Le fondateur de la philosophie critique au XVIIIe siècle, Emmanuel Kant, dans sa Critique du Jugement, dit exactement comme Molière: «On peut bien m'énumérer tous les ingrédients qui entrent dans un certain mets et me rappeler que chacun d'eux m'est d'ailleurs agréable, en m'assurant de plus avec vérité qu'il est très sain: je reste sourd à toutes ces raisons, je fais l'essai de ce mets sur ma langue et sur mon palais, et c'est d'après cela et non d'après des principes universels que je porte mon jugement... Les critiques ont beau raisonner d'une manière plus spécieuse que les cuisiniers, le même sort les attend; ils ne doivent pas compter sur la force de leurs preuves pour justifier leurs jugements... Il semble que ce soit là une des principales raisons qui ont fait désigner sous le nom de goût cette faculté du jugement esthétique.»

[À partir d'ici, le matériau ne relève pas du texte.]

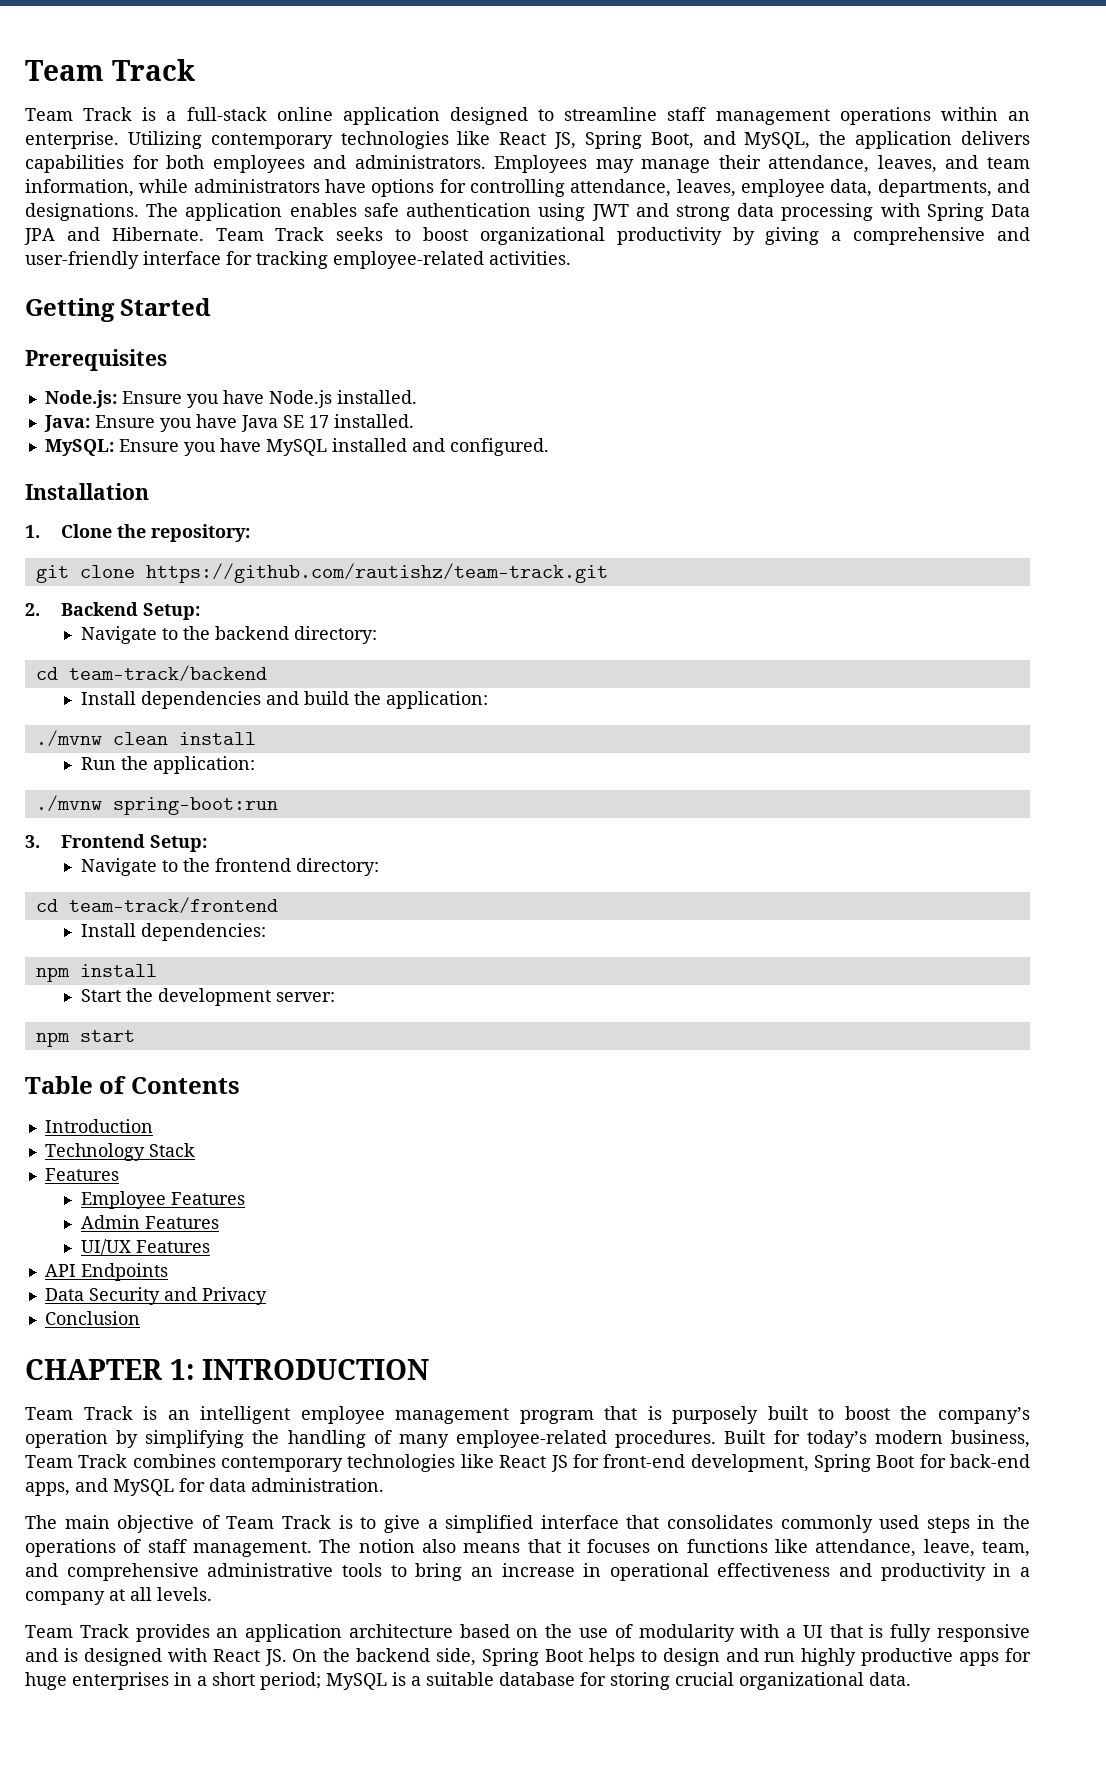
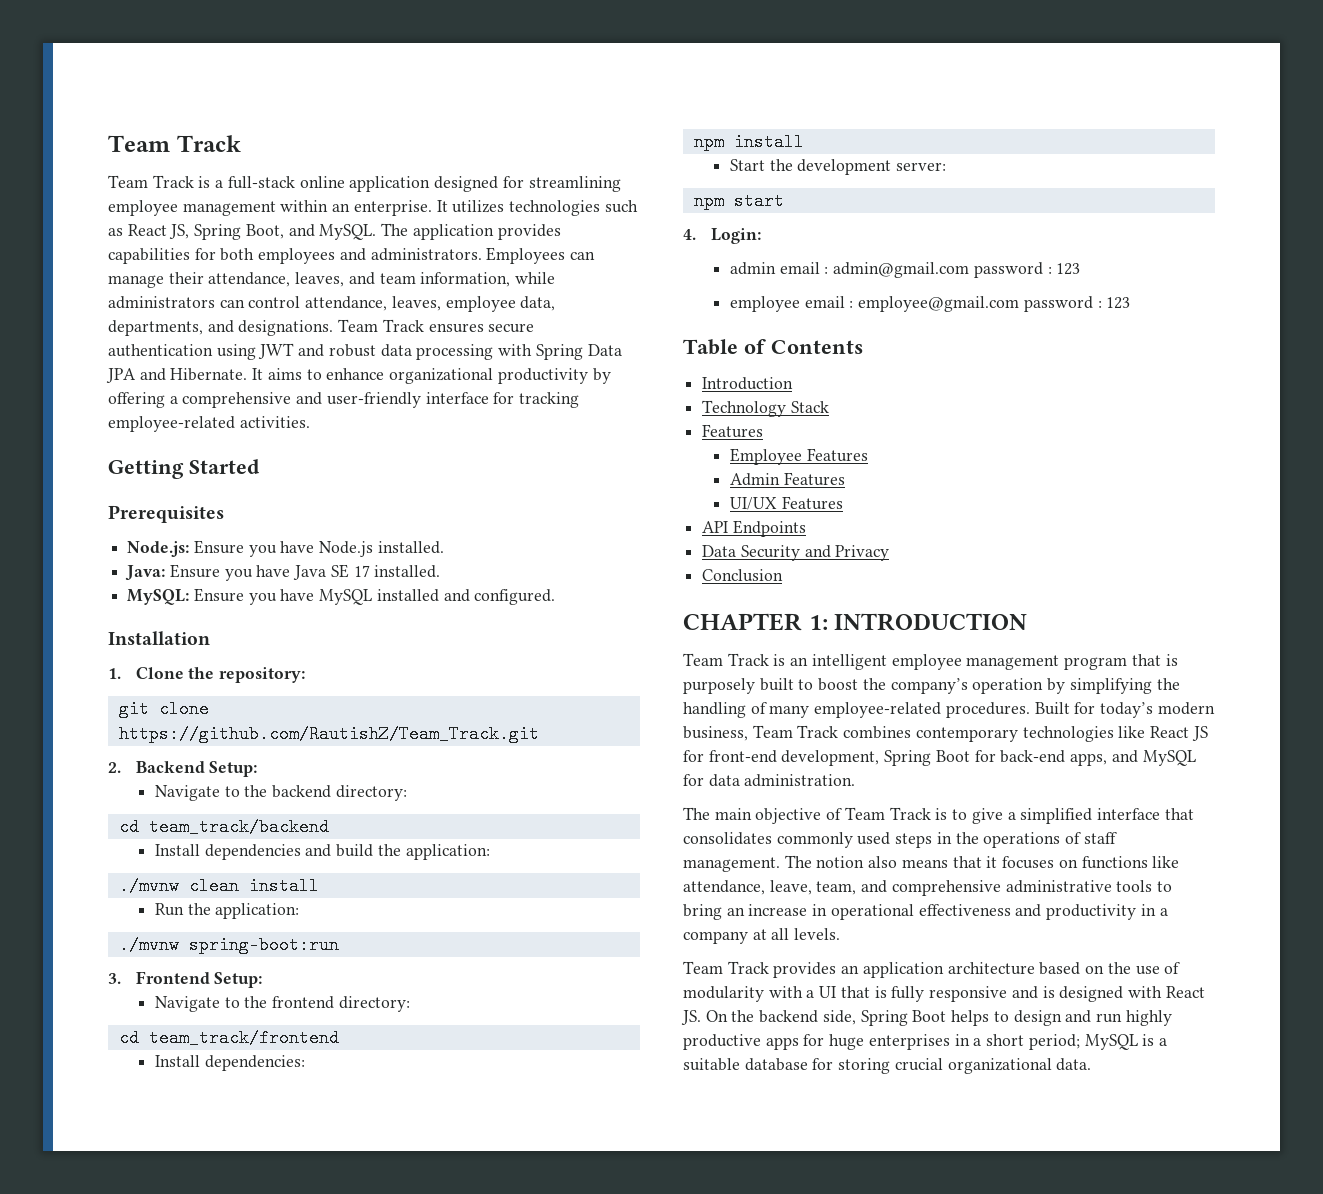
- Team Track is a full-stack online application designed to streamline staff management operations within an enterprise. Utilizing contemporary technologies like React JS, Spring Boot, and MySQL, the application delivers capabilities for both employees and administrators.
+ Team Track is a full-stack online application designed for streamlining employee management within an enterprise. It utilizes technologies such as React JS, Spring Boot, and MySQL. The application provides capabilities for both employees and administrators.
- Employees may manage their attendance, leaves, and team information, while administrators have options for controlling attendance, leaves, employee data, departments, and designations.
+ Employees can manage their attendance, leaves, and team information, while administrators can control attendance, leaves, employee data, departments, and designations.
- The application enables safe authentication using JWT and strong data processing with Spring Data JPA and Hibernate.
+ Team Track ensures secure authentication using JWT and robust data processing with Spring Data JPA and Hibernate.
- Team Track seeks to boost organizational productivity by giving a comprehensive and user-friendly interface for tracking employee-related activities.
+ It aims to enhance organizational productivity by offering a comprehensive and user-friendly interface for tracking employee-related activities.
- git clone https://github.com/rautishz/team-track.git
+ git clone https://github.com/RautishZ/Team_Track.git
- cd team-track/backend
+ cd team_track/backend
- cd team-track/frontend
+ cd team_track/frontend
+ 4. Login:
+ admin email : admin@gmail.com password : 123
+ employee email : employee@gmail.com password : 123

On pourrait faire une édition de la Critique de l'École des femmes avec un commentaire perpétuel de Kant. Le grand ouvrage auquel j'emprunte cette citation, et dont je continuerai à m'inspirer, n'est que la traduction en langue philosophique des principes pleins de bon sens que Molière a placés dans la bouche de Dorante et dans celle d'Uranie.
On peut déterminer l'idée de la comédie de deux manières: a posteriori, c'est-à-dire d'après les œuvres des comiques; ou a priori, c'est-à-dire d'après les considérations de la raison. L'esthétique allemande définit la comédie a priori.